Tuesday, 21 January 2014

Figuring out where to begin: How to do KM for a start-up business unit (Part 2)

Following my earlier post on my assignment with the Sub-Regional Response Facility for Syria in Amman, Jordan, I'd like to follow up with the results of the needs assessment that we conducted, and the resulting directions for knowledge management that the Facility identified for itself.

Role and audience as prioritized by the Facility
After exploring the potential roles, audiences and challenges of the Facility, its mandate, the management of the Facility defined the Facility’s role and audience for 2014-15 as follows:

The Facility sees its knowledge management role in brokering partnerships and exchanges, and facilitating innovation on the issue of a resilience-based development in context of the Syria crisis. It will do so by also facilitating, investing in and drawing on data-driven catalytic research and development, however, it does not see itself as a research institution.
 

In terms of audience, it will take an incremental approach over time in which it will – through the work of the Regional UN Working Group on Resilience – focus in the short-term on serving UNDP Country Offices, then expand this work to UNCTs and UNDG agencies, and later target the larger development community of governments, NGOs and other partners.

The incremental approach to widen the audience of the Facility’s work over time is illustrated in the following figure:





Recommended Knowledge Management Activities for the Sub-Regional Facility
One concern raised by the management team of the Facility was that – given the Facility’s limited team size –its KM approach should not be too complex in order to avoid any capacity issues (recruitment of a Knowledge Management Specialist position is planned for Q1 2014). With the direction for knowledge management of the Facility derived from the knowledge needs assessment, and keeping in mind the need for prioritization due to capacity constraints, UNDP was then able to identify potential KM initiatives that can support a knowledge agenda focusing on brokering and innovating – as well as to some extent research – and that targets first UNDP Country Offices and UNDG audiences, as shown in this figure:



The following are the recommendations for knowledge management activities for the Sub-Regional Facility:
  1. An online collaboration space for the Facility, targeted at the Regional Working Group and invited guests;
  2. Establishment of a UNDG-wide Community of Practice on resilience-based development, including selected guests from academia;
  3. Mapping of stakeholders for research on resilience and partners for engagement on Resilience-Based Development;
  4. Exploration of organizing social innovation camps in Jordan, Lebanon and/or Turkey to identify and prototype e-governance solutions for a priority issue (e.g. local services), potentially in combination with a public innovation competition to crowd-source practical solutions to local challenges around resilience-based development.
  5. Series of targeted consultations on questions related to resilience with staff across UNDG agencies, as well as invited external guests from academia, international organizations, NGOs and private sector partners.

While not immediately being in the focus of the Facility in terms of role and audience, the following activities can also add value to its knowledge agenda:
  1. Conducting monthly webinars, to periodically inform UNDP and UNDG stakeholders about the Facility’s ongoing work, outputs and results, and foster learning among stakeholders;
  2. Creation of visualizations and infographics, to use as communication, capacity building and advocacy tool, packaging evidence from research and results of the Facility’s work;
  3. Maintaining a regular blog about the Facility’s ongoing work and results, to increase visibility and influence the general debate on resilience
 
Finally, to support the Facility’s internal work, the application of the following is also recommended:
  1. Peer Assists, applied as needed to get input from peers on internal tasks and challenges of the Facility;
  2. After-Action Reviews, applied consistently after key events or activities of the Facility to reflect on its ongoing work and capture learning points.

What could those priorities entail in detail?
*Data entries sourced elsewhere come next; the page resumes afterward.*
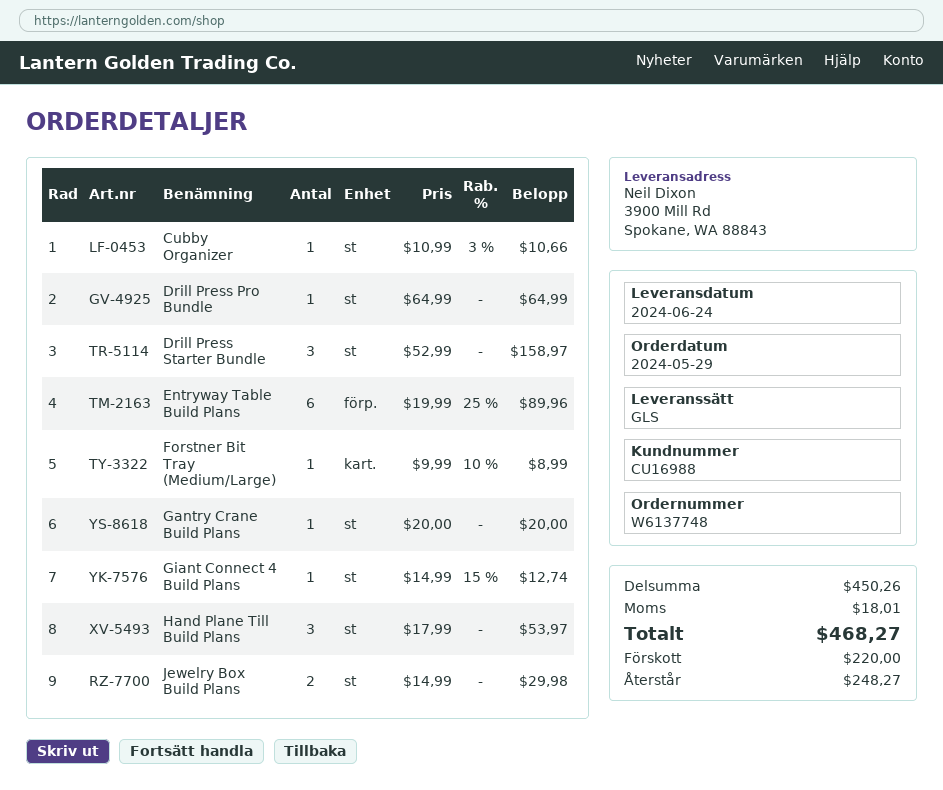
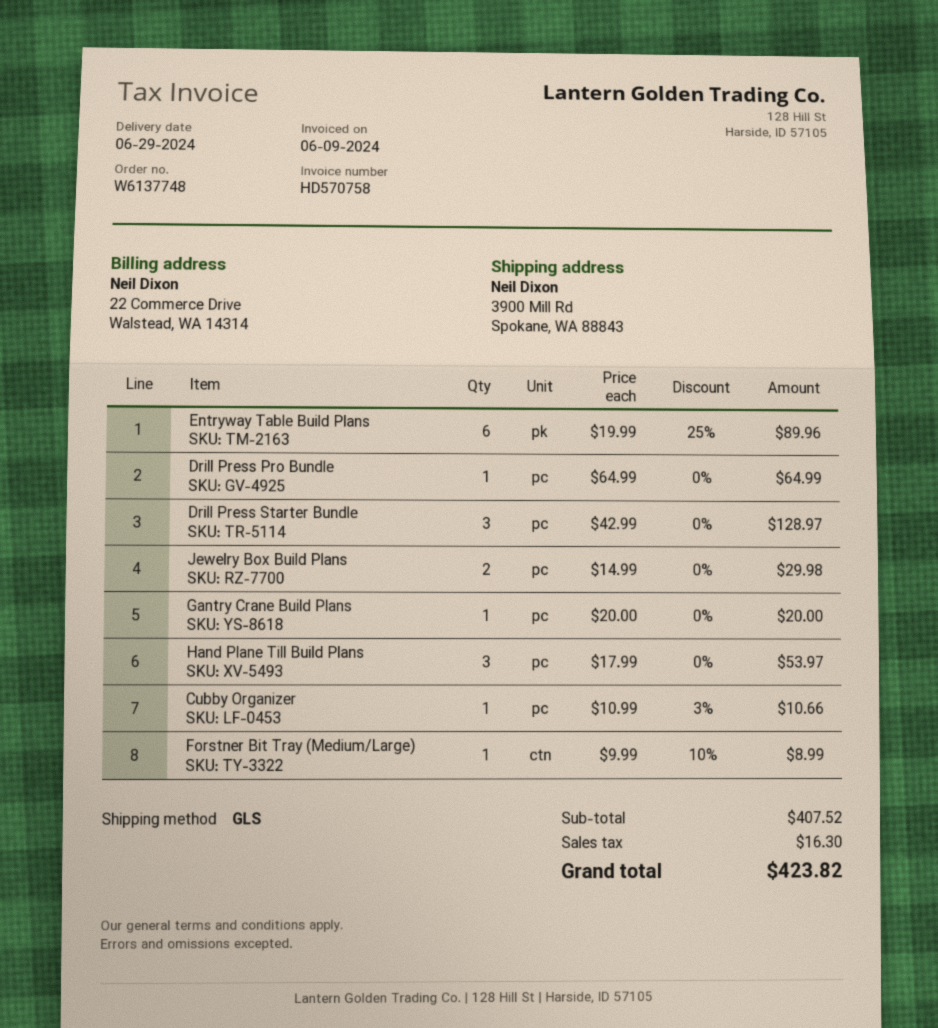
delivery date: 2024-06-24 -> 2024-06-29
Drill Press Starter Bundle: 3 x 52.99 = 158.97 -> 3 x 42.99 = 128.97
Giant Connect 4 Build Plans: 1 x 14.99 - 15% = 12.74 -> none
subtotal: 450.26 -> 407.52
tax: 18.01 -> 16.30
total: 468.27 -> 423.82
Expect a last blog post elaborating on each of the initiatives, as well as some first results in implementing this work plan!


2 comments:

Jaap Pels said...

Geee Louise Johannes! Have a look at https://plus.google.com/u/0/s/%23KM%20%23framework. Perhaps scoring all the mentioned KM-interventions on my KM framework might make better clear whats on the pile.
Further, I hope you have enough people and budget otherwise your KM will meander to standstill. Cheers, Jaap

Johannes Schunter said...

Good point Jaap! Of course, I'm not really suggesting to do all of this at once :) I expect management will pick off 2-3 things of this list that it really wants to do this year, and the other potential initiatives will take a backseat for a while.